TASK TO CARRY OUT>
Once the pictures are removed, output the remaining entries exactly as given.

(Beginning of GIVEN DATA)

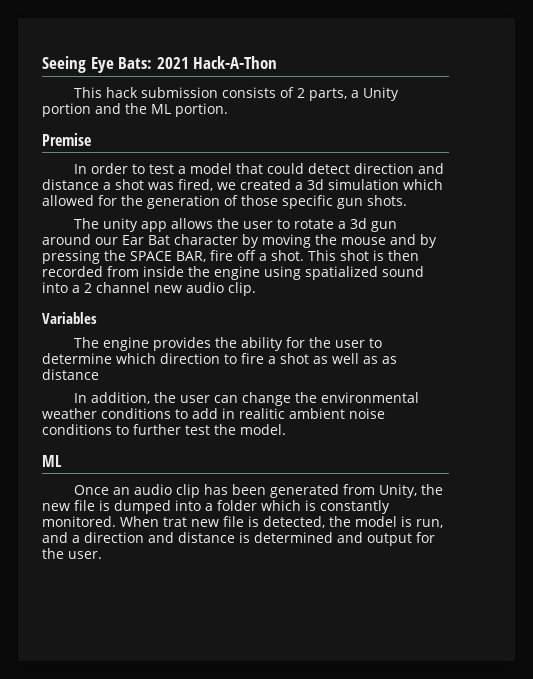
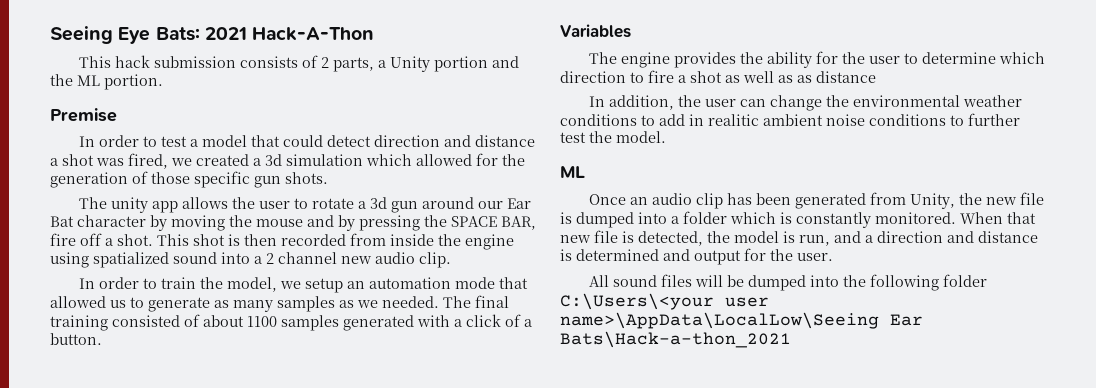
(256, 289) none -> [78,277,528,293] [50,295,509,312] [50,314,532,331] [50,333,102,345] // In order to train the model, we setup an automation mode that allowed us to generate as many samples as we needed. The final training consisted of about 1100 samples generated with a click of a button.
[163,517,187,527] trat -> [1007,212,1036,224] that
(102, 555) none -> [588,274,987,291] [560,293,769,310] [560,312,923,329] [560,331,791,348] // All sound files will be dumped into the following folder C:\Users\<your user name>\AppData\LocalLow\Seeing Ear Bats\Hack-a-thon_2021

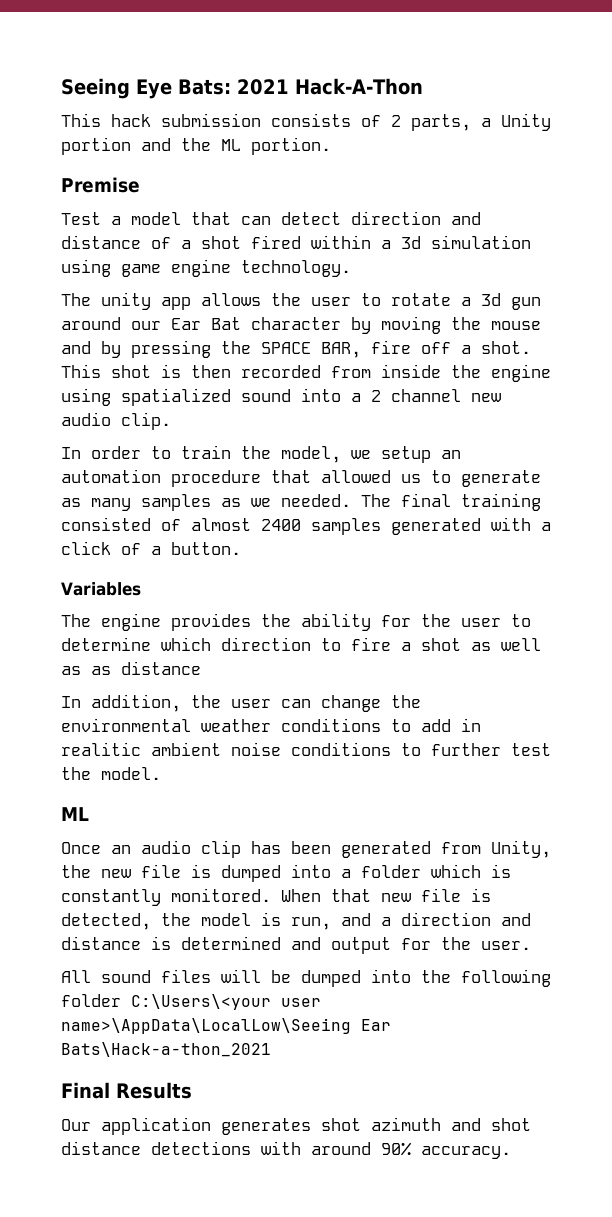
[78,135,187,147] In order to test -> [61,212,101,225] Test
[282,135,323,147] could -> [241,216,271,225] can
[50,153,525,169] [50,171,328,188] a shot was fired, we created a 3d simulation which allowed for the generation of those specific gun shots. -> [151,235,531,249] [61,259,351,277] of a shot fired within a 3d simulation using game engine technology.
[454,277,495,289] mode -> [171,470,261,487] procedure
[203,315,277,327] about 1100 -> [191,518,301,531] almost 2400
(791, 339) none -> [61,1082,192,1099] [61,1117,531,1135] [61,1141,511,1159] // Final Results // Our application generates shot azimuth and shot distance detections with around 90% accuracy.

(End of GIVEN DATA)

EXPECTED ANSWER>
(256, 289) none -> [78,277,528,293] [50,295,509,312] [50,314,532,331] [50,333,102,345] // In order to train the model, we setup an automation mode that allowed us to generate as many samples as we needed. The final training consisted of about 1100 samples generated with a click of a button.
[163,517,187,527] trat -> [1007,212,1036,224] that
(102, 555) none -> [588,274,987,291] [560,293,769,310] [560,312,923,329] [560,331,791,348] // All sound files will be dumped into the following folder C:\Users\<your user name>\AppData\LocalLow\Seeing Ear Bats\Hack-a-thon_2021

[78,135,187,147] In order to test -> [61,212,101,225] Test
[282,135,323,147] could -> [241,216,271,225] can
[50,153,525,169] [50,171,328,188] a shot was fired, we created a 3d simulation which allowed for the generation of those specific gun shots. -> [151,235,531,249] [61,259,351,277] of a shot fired within a 3d simulation using game engine technology.
[454,277,495,289] mode -> [171,470,261,487] procedure
[203,315,277,327] about 1100 -> [191,518,301,531] almost 2400
(791, 339) none -> [61,1082,192,1099] [61,1117,531,1135] [61,1141,511,1159] // Final Results // Our application generates shot azimuth and shot distance detections with around 90% accuracy.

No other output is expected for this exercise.